Location: Catedral de San Fernando
Para el antiguo pueblo de Dios, todo estaba relacionado con Dios. Sin embargo, a veces se les pasaba la mano y también le echaban la culpa a Dios de lo malo que les pasaba. Nosotros sabemos que Dios es infinitamente bueno. Dios no puede querer el mal. Aun así, nos queda otro misterio: ¿Por qué permite Dios el mal, siendo que es todopoderoso? El por qué permanece en el misterio, pero Jesús si nos dice para qué, mediante los misterios de su Pasión, muerte y Resurrección.
A pesar de cuánto nos ha amado Dios, nosotros seguimos siendo pecadores. Podemos identificarnos con los jefes de los sacerdotes y el pueblo en la primera lectura, que “pecaron sin cesar”. Ellos se burlaron de los profetas y “menospreciaron sus palabras”. De la misma manera, los líderes del pueblo manipularon a la multitud y a Poncio Pilato para burlarse de Jesús, menospreciar sus palabras y crucificarlo. ¿Y nosotros, no acaso hacemos lo mismo con nuestra obstinación en el pecado? El Papa Francisco ha comentado que a veces no podemos vivir en la luz porque nos acostumbramos a la oscuridad, como “murciélagos humanos”. Si habláramos de nosotros mismos, ¿cómo completaríamos esta frase?: “Tanto amo yo al mundo que…” ¿O cómo completaríamos esta otra frase?: “Tanto amo yo a Dios que…” ¿No acaso muchas veces preferimos las tinieblas a la luz, y acabamos desterrados de la vida santa en la que somos invitados a permanecer?

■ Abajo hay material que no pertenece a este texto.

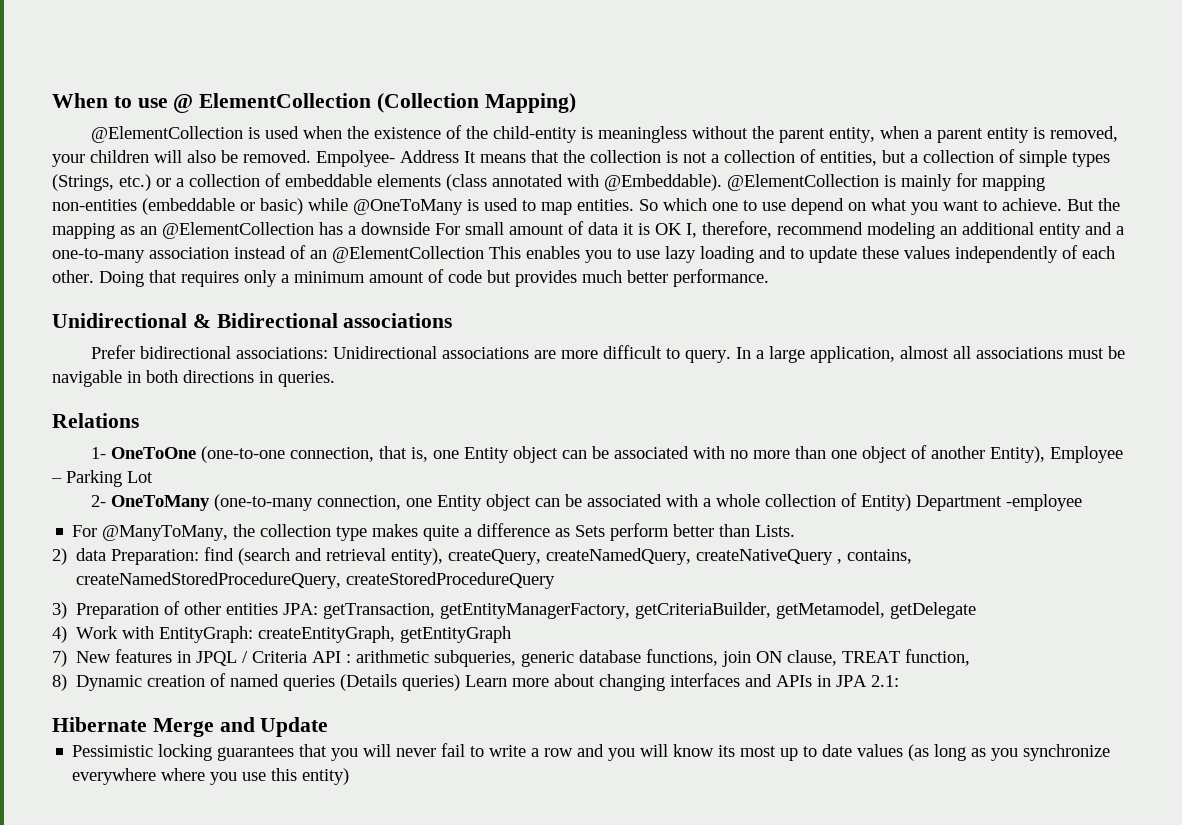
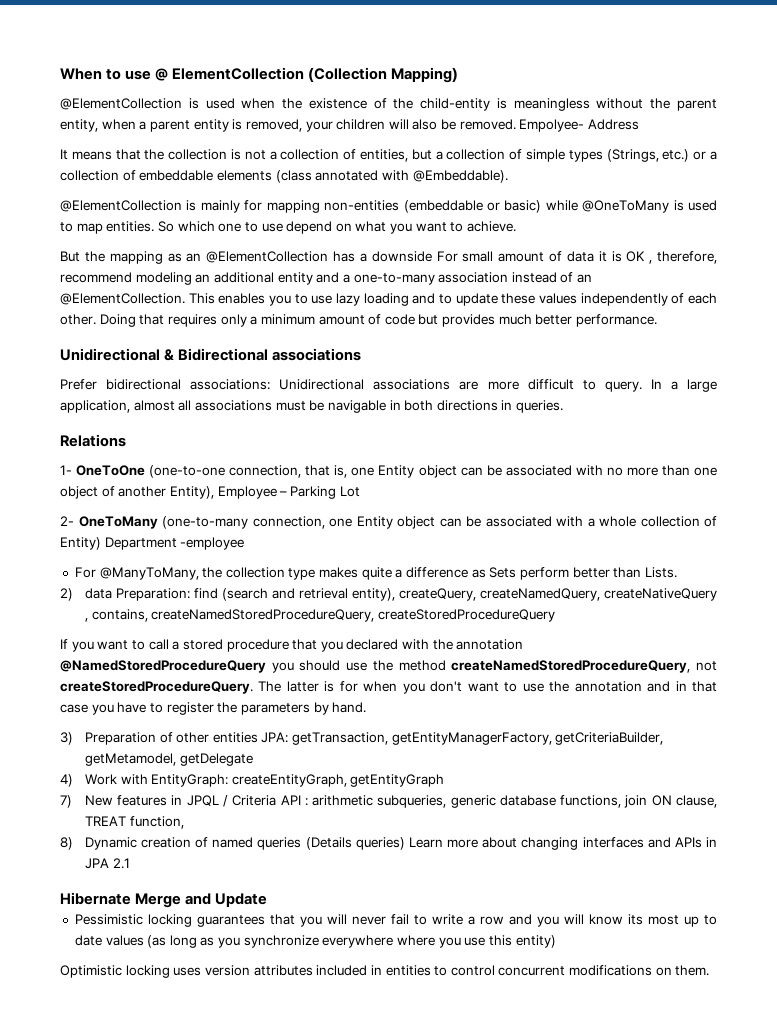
(459, 156) none -> (640, 124) //
(722, 182) none -> (508, 176) //
(1062, 204) none -> (517, 226) //
[686,223,697,238] I, -> [649,260,653,264] ,
[332,246,484,263] @ElementCollection -> [60,293,185,305] @ElementCollection.
(556, 580) none -> [60,639,524,652] [60,660,717,673] [60,681,718,694] [60,702,367,715] // If you want to call a stored procedure that you declared with the annotation @NamedStoredProcedureQuery you should use the method createNamedStoredProcedureQuery, not createStoredProcedureQuery. The latter is for when you don't want to use the annotation and in that case you have to register the parameters by hand.
[871,675,900,687] 2.1: -> [112,858,130,869] 2.1
(350, 776) none -> [60,965,710,978] // Optimistic locking uses version attributes included in entities to control concurrent modifications on them.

Verdaderamente Dios nos ama con una misericordia que no alcanzamos a comprender. Jesús es la verdadera vida, pero además, él nos invita a participar de su propia misión. Al venir a caminar con nosotros, Jesús nos hace sus propios compañeros de camino. Él es el camino. Nos ofrece también su amistad y su cercanía. Se vuelve nuestro alimento con su Cuerpo y con su Sangre. Así nos fortalece para que podamos caminar con él. El Señor no se da por vencido. Su misericordia es más grande que todos nuestros pecados. Él es la verdad de nuestra salvación. Vivir en la verdad no consiste en conocer muchas cosas, sino en corresponder al amor de Dios.
Todo es gracia y bendición para quien decide pertenecerle solo a Dios. La Encarnación del Hijo de Dios es la plenitud de los tiempos. Al hacerse Hombre, Dios, que es eterno y que todo lo abarca, estira nuestro tiempo y nuestros límites a su propia talla. Dios, que es amor y don de Sí mismo, se desborda en dones para nosotros al hacerse hombre. Pero parece que no le basta, entonces sufre como nosotros. Sufre por nuestra culpa. ¡Sufre nuestras culpas para destruirlas con su Resurrección! “Tanto amó Dios al mundo que le dio a su Hijo único, para que todo el que crea en él no perezca, sino que tenga vida eterna” (Jn). ¡Es verdad que a Dios nada se le escapa! Si aceptamos ser Pueblo Santo de Dios, al final todo estará bien.
El Papa Francisco nos invita en la cuaresma a mirar el crucifijo en silencio, “mirar sus heridas, mirar el corazón de Jesús, mirar el conjunto: Cristo crucificado, el Hijo de Dios, aniquilado, humillado… por amor. (…) Dejemos que el amor de Dios, que envió a Jesús para salvarnos, entre en nosotros y la luz que trae Jesús, la luz del Espíritu entre en nosotros y nos ayude a ver las cosas con la luz de Dios, con la verdadera luz…”
Que Santa María de Guadalupe nos ayude a ser Pueblo Santo que camina en la luz de su Hijo, Cristo Jesús.